Cutting insults include “Missing your mommy’s mangoes?” and “If I see your face in this town again, I’m going to slice it off and use it to wipe my unmentionables”, and also confusing to small children would be this line: “We’re experiencing a paradigm shift.” (My favourite noted line was “I’m gonna strip away this mystery and expose its private parts.”) The start is pretty existential, though amusing all the same. And in case you didn’t already get a Fear & Loathing in Las Vegas vibe from Johnny Depp and his alarming shirt, an actual cameo from Duke and Dr Gonzo careening past in their car will get the point across.
My only issue with Rango was that it petered out a bit at the end once it started following a predictable storyline when Rango’s lies catch up with him—it’s a story we’ve seen before, and up until that point it had been so fabulously original I was sad to see it happen. It remained completely hilarious and entertaining, though, so I don’t really mind. And if this is ILM’s first outing, I am desperate to see their second.
In summary: Exceeds Expectations. An all-round wonderful movie and yet another lesson, started with KFC’s Colonel, that anyone wearing white in the dusty South is up to no good.
Image via movieposterdb.com
Unknown was pretty average and thus, after a few false starts, gets only a short amount of my mental energy expended on it.
Liam Neeson is on a plane with his hot wife and her improbable hair.
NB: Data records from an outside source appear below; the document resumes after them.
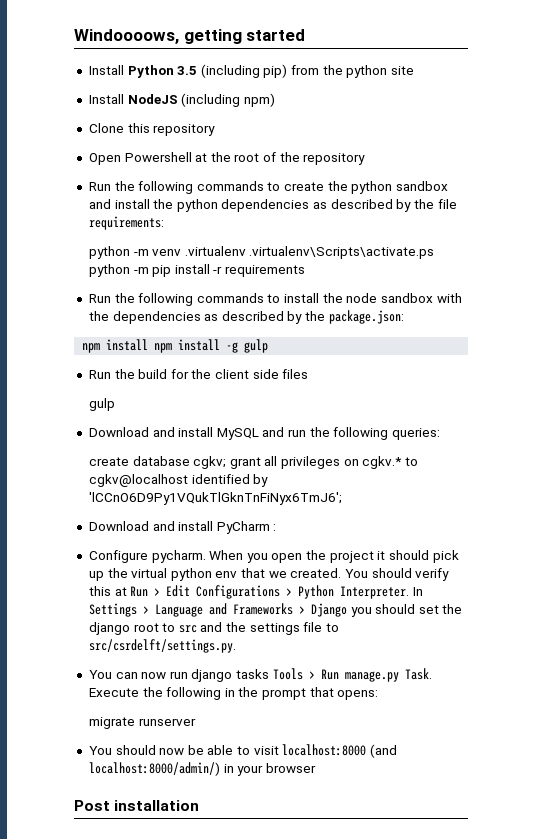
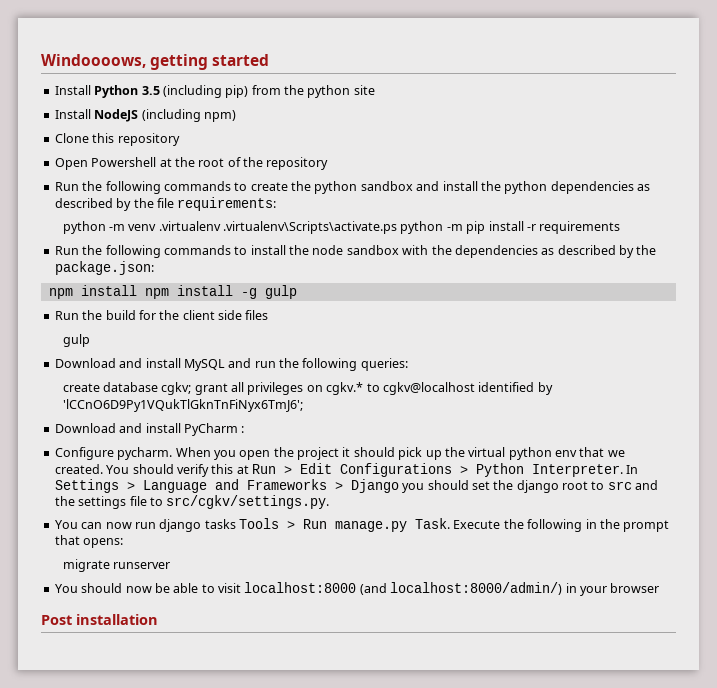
[88,639,236,653] src/csrdelft/settings.py. -> [166,495,330,509] src/cgkv/settings.py.

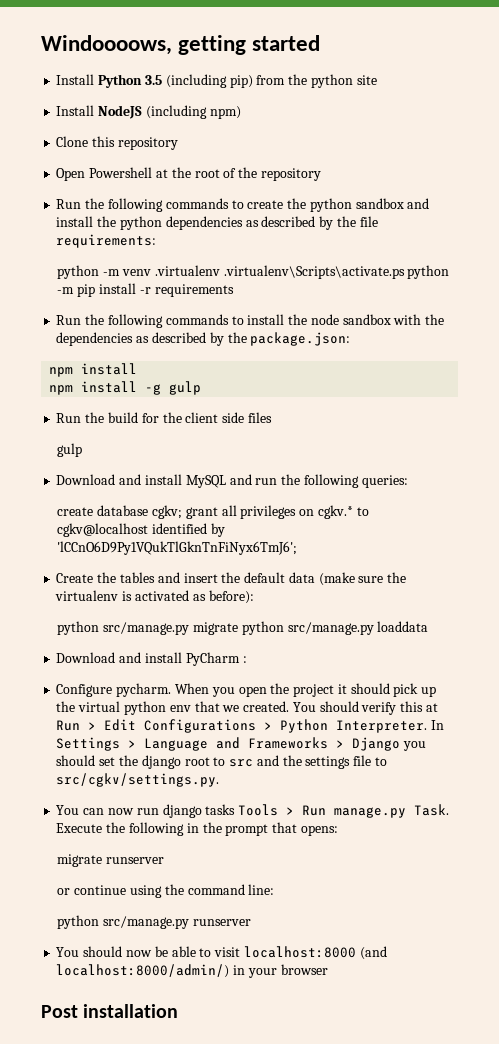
(137, 290) none -> (138, 369) //
(303, 405) none -> [56,572,407,586] [55,590,254,604] [57,621,429,635] // Create the tables and insert the default data (make sure the virtualenv is activated as before): // python src/manage.py migrate python src/manage.py loaddata
(170, 565) none -> [57,884,275,898] [57,915,251,929] // or continue using the command line: // python src/manage.py runserver

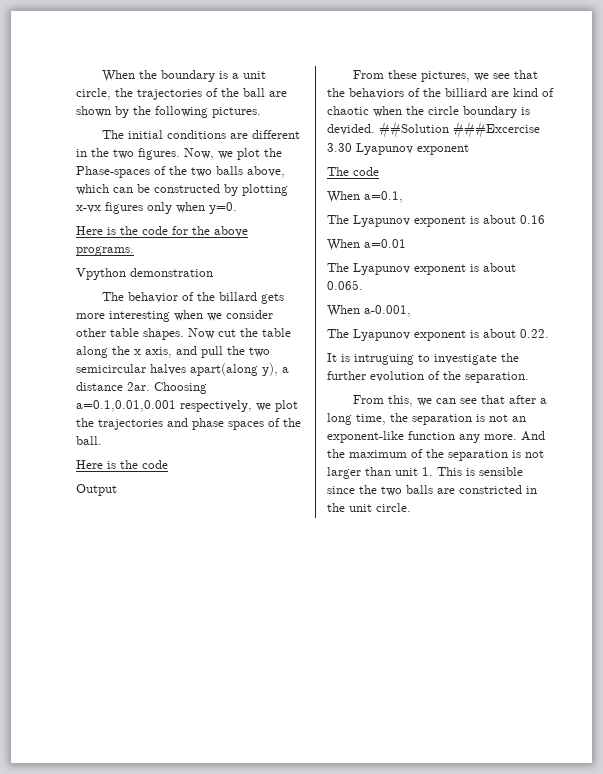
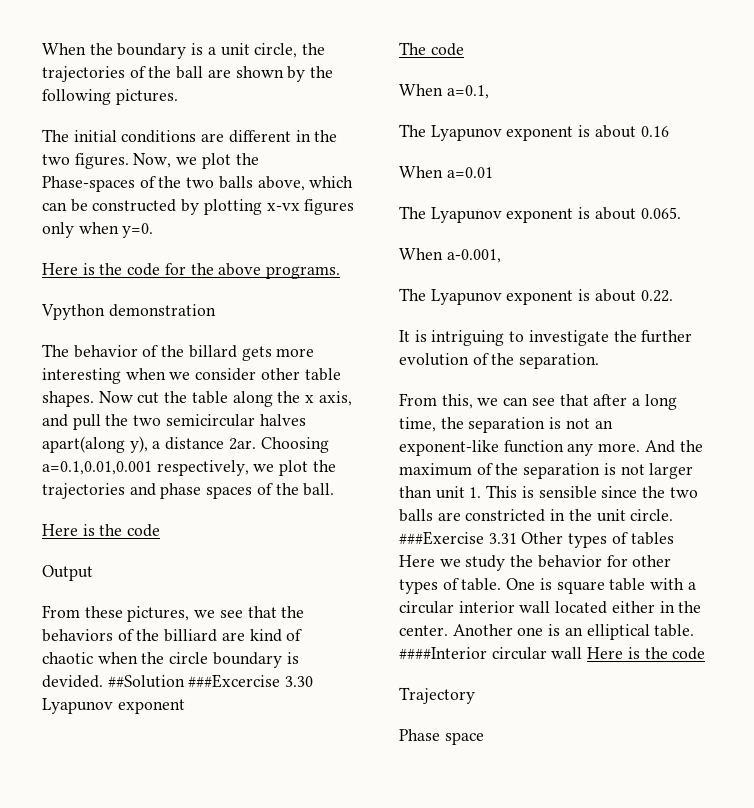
[354,354,414,365] intruguing -> [431,330,505,346] intriguing
(411, 507) none -> [399,531,674,548] [399,555,672,571] [399,578,696,594] [399,601,702,614] [399,624,695,640] [399,647,706,660] [399,687,475,704] [399,729,484,745] ###Exercise 3.31 Other types of tables Here we study the behavior for other types of table. One is square table with a circular interior wall located either in the center. Another one is an elliptical table. ####Interior circular wall Here is the code // Trajectory // Phase space

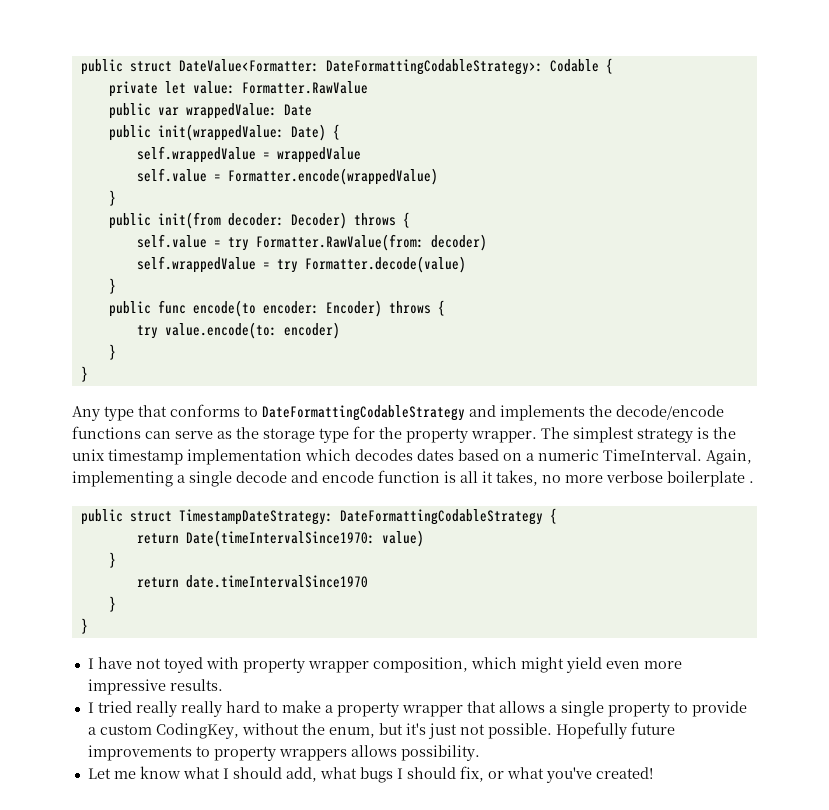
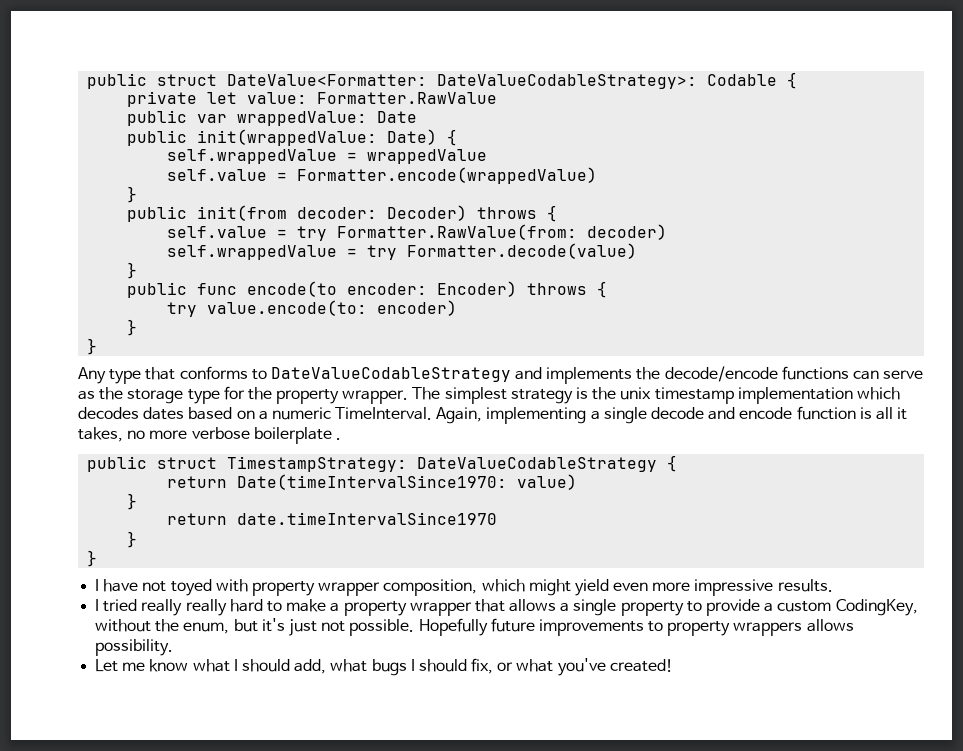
[325,59,543,75] DateFormattingCodableStrategy>: -> [437,74,698,89] DateValueCodableStrategy>:
[262,405,465,421] DateFormattingCodableStrategy -> [270,367,511,382] DateValueCodableStrategy
[178,509,543,525] TimestampDateStrategy: DateFormattingCodableStrategy -> [227,456,658,472] TimestampStrategy: DateValueCodableStrategy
Upon landing in Berlin, where he’s about to give a speech on bio-who-cares, he gets in a taxi which swerves to avoid a fridge and then lands in the river. When he gets out of hospital and barrels towards his hotel, no one knows who he is—his wife doesn’t recognise him, and someone else is standing in his place, with his name tag on. Was he never who he thought he was? If he is, what is happening? And why didn’t he get a haircut before the movie started so it wouldn’t flop everywhere and distract the viewer?
This movie had a lot of potential—Neeson is a solid actor, the idea is pretty interesting, and the actual outcome not at all flat. But it’s stuck with some overly ridiculous car chase scenes—not one but two separate incidents with cars driving down pedestrian paths (once backwards!) with no honking, and all you can do is think: is this one person’s life/sanity worth the potential death of everyone who decided daringly to walk on the footpath today? And while on the carnage discussion, why does pretty much everyone involved, or barely involved, have to die? I just stopped being concerned about people because I assumed they would be eventually shot in the head, and never was invested enough in the characters in the first place to care.
In Summary: Below Expectations. There’s probably a worse movie out there at the moment (I’m making brash assumptions here about Disney’s Handy Manny Motorcycle Adventure, which is unfair of me) but it couldn’t be more middle of the road if it were that machine what paints stripes in the middle of roads.